==== Available data

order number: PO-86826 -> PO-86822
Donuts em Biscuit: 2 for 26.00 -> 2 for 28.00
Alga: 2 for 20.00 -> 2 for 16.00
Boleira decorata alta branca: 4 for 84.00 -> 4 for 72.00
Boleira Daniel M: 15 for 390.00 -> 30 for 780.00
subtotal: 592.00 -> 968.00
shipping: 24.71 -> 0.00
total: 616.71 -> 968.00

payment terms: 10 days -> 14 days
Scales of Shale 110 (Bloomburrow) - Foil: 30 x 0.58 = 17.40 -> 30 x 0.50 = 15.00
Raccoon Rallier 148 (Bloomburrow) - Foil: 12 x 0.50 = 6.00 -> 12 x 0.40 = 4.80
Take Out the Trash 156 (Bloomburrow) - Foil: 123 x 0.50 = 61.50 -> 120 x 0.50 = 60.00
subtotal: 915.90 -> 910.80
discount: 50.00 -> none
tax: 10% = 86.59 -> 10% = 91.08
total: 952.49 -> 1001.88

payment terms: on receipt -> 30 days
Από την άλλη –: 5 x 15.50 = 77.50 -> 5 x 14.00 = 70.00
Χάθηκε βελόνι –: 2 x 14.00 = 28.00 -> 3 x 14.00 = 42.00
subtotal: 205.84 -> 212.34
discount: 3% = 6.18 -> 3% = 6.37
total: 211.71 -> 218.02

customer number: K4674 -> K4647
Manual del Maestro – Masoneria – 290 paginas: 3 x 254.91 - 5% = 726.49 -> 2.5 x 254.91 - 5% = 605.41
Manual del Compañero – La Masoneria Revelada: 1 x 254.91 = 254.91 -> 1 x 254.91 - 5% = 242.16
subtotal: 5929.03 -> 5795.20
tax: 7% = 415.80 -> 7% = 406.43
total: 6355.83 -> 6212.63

========

### What needs to be done
Return word for word the lines above from the line with "total: 952.49 -> 1001.88" to the line with "customer number: K4674 -> K4647", including both and leaving out all others.

### Answer
total: 952.49 -> 1001.88

payment terms: on receipt -> 30 days
Από την άλλη –: 5 x 15.50 = 77.50 -> 5 x 14.00 = 70.00
Χάθηκε βελόνι –: 2 x 14.00 = 28.00 -> 3 x 14.00 = 42.00
subtotal: 205.84 -> 212.34
discount: 3% = 6.18 -> 3% = 6.37
total: 211.71 -> 218.02

customer number: K4674 -> K4647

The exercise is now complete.